Extracted data ▸
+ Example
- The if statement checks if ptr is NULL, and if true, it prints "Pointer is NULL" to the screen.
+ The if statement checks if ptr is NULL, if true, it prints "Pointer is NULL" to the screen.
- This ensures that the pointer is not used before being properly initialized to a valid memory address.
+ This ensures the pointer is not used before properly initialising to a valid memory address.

Problem ▸
The records above should be copied out again in full, exactly as they appear.

Answer box ▸
+ Example
- The if statement checks if ptr is NULL, and if true, it prints "Pointer is NULL" to the screen.
+ The if statement checks if ptr is NULL, if true, it prints "Pointer is NULL" to the screen.
- This ensures that the pointer is not used before being properly initialized to a valid memory address.
+ This ensures the pointer is not used before properly initialising to a valid memory address.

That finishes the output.